### Supplied information
################

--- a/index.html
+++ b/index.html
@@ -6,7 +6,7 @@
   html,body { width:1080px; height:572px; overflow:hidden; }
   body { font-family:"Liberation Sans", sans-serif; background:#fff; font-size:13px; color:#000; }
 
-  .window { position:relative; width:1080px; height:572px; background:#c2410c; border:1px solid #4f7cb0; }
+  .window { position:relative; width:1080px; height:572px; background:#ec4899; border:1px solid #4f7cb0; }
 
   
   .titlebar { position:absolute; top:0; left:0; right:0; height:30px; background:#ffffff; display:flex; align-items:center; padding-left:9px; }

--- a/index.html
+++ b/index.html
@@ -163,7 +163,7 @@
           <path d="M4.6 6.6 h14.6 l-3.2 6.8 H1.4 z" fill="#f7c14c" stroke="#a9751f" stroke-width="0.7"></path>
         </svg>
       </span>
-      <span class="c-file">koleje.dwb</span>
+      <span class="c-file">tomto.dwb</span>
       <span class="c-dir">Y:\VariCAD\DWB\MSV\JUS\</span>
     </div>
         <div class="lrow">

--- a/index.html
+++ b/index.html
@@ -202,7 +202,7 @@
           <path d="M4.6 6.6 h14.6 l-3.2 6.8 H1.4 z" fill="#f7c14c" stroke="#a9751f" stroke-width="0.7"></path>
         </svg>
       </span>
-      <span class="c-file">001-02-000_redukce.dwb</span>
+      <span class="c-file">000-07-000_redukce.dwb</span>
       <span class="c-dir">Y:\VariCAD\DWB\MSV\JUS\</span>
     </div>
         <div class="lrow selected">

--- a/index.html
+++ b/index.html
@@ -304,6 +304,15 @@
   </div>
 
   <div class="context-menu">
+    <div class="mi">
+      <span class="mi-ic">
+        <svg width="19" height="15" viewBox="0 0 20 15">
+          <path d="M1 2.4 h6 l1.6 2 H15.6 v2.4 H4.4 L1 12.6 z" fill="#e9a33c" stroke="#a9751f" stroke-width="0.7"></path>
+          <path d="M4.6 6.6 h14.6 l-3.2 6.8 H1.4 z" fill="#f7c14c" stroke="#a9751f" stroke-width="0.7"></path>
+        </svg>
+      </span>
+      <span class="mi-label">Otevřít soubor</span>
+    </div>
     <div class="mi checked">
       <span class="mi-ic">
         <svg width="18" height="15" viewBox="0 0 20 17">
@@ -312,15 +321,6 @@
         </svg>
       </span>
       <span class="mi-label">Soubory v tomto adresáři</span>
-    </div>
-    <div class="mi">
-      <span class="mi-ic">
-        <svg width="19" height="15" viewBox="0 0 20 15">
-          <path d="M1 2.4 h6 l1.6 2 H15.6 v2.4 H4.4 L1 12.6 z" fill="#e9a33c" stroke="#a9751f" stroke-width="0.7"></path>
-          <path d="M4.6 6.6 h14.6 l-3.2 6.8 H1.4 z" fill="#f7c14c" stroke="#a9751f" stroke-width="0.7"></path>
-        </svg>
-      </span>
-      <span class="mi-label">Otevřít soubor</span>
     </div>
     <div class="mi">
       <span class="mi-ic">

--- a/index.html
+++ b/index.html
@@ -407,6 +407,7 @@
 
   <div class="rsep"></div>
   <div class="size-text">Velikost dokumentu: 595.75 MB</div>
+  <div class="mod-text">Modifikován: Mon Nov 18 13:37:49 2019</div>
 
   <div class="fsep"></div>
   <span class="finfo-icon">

################

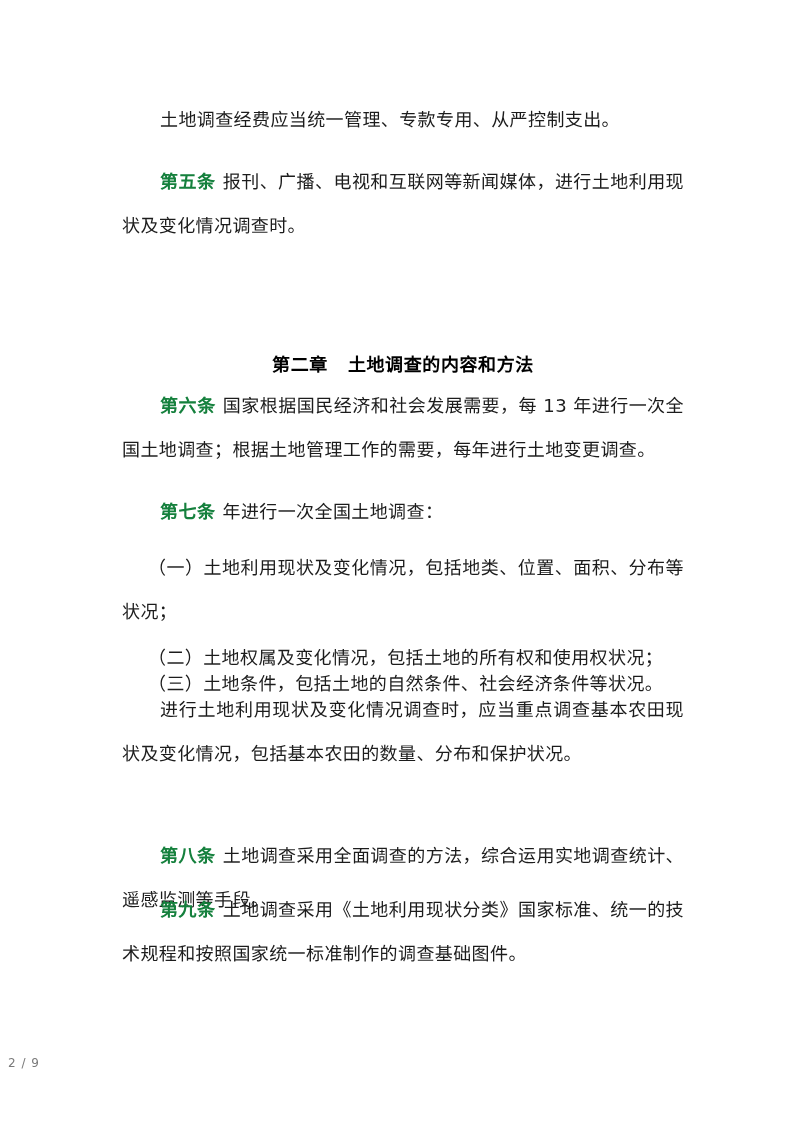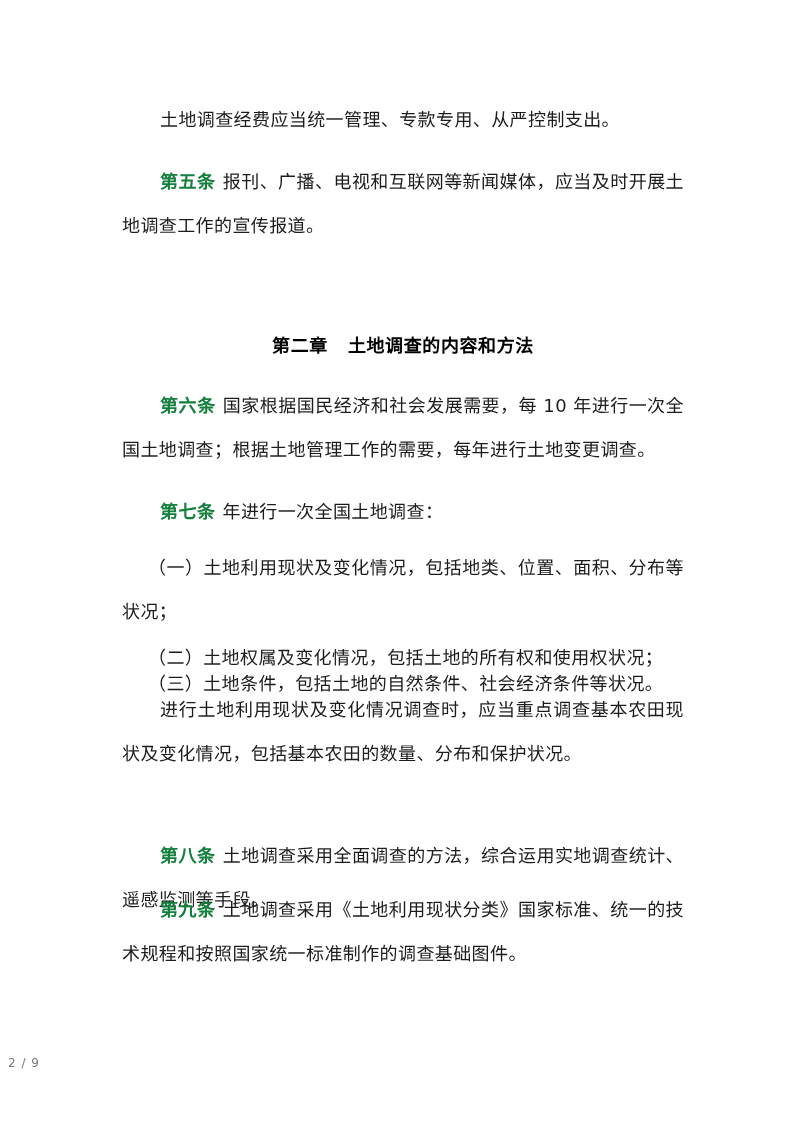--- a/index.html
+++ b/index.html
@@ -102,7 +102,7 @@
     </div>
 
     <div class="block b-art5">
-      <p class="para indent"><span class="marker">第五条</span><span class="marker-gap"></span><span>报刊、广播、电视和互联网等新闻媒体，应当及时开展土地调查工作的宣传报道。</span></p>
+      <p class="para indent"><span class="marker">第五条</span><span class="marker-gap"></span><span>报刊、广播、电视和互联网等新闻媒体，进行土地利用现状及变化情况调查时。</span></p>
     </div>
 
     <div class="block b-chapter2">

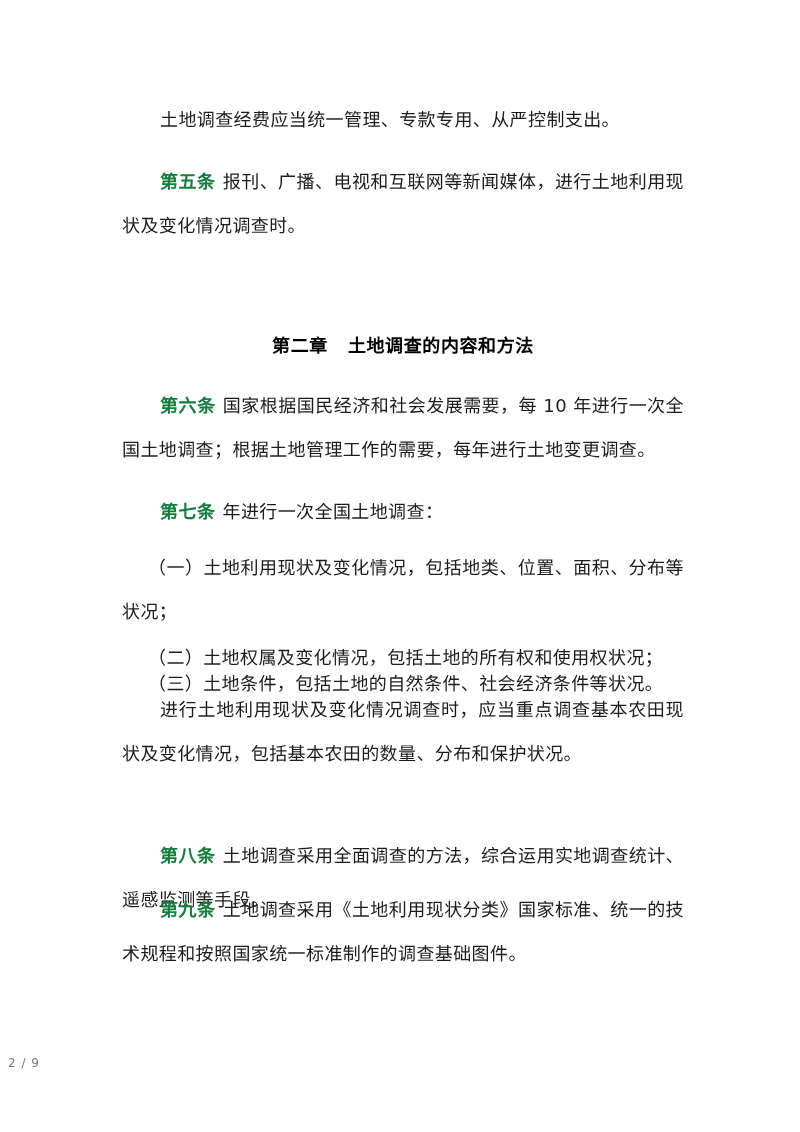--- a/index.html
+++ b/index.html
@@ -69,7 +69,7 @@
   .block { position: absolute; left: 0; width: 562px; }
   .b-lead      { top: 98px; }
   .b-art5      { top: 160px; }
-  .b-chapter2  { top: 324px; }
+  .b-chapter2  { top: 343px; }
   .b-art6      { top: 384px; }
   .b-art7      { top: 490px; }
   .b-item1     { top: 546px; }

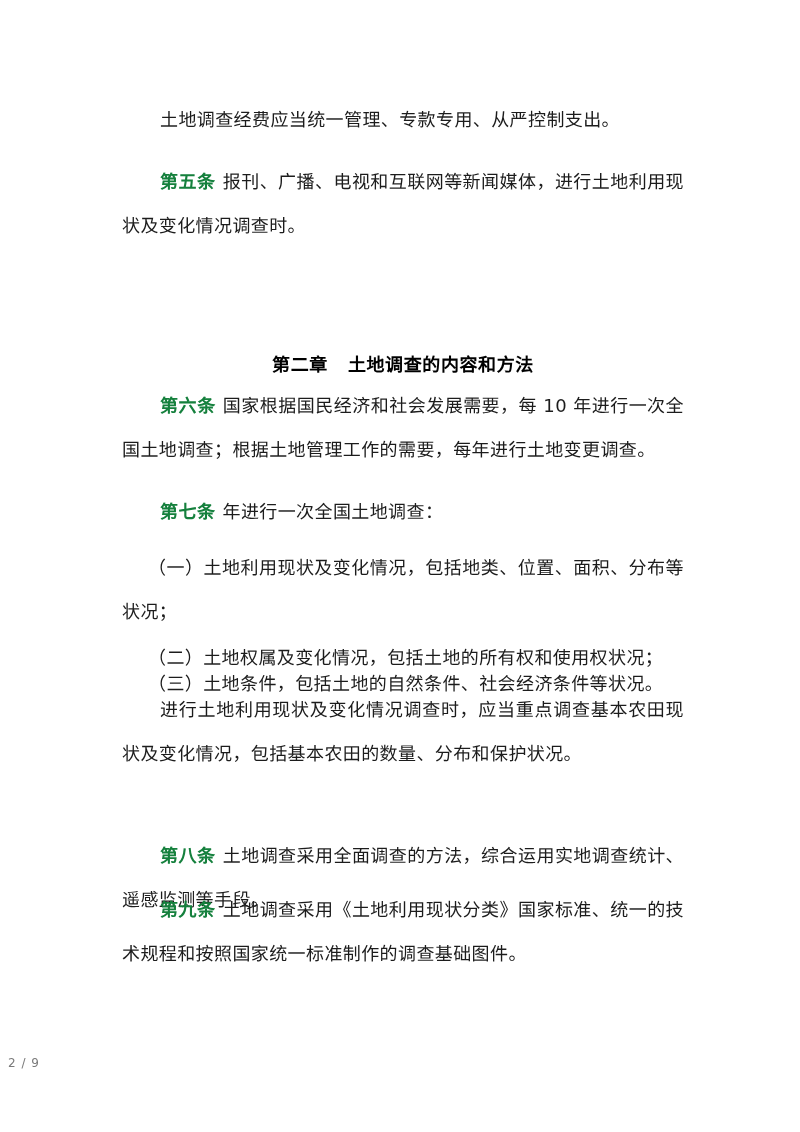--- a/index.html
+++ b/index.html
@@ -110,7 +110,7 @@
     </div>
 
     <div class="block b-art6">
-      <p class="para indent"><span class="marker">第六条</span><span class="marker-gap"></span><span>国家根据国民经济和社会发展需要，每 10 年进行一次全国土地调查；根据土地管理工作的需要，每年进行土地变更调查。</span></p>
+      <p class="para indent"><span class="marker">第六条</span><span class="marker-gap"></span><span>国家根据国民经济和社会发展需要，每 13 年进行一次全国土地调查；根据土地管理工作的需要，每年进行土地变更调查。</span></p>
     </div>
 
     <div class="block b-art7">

################

### Problem requirements
Copy out every line from the records that has the word "position".

### Task result
-  .window { position:relative; width:1080px; height:572px; background:#c2410c; border:1px solid #4f7cb0; }
+  .window { position:relative; width:1080px; height:572px; background:#ec4899; border:1px solid #4f7cb0; }
   .titlebar { position:absolute; top:0; left:0; right:0; height:30px; background:#ffffff; display:flex; align-items:center; padding-left:9px; }
   .block { position: absolute; left: 0; width: 562px; }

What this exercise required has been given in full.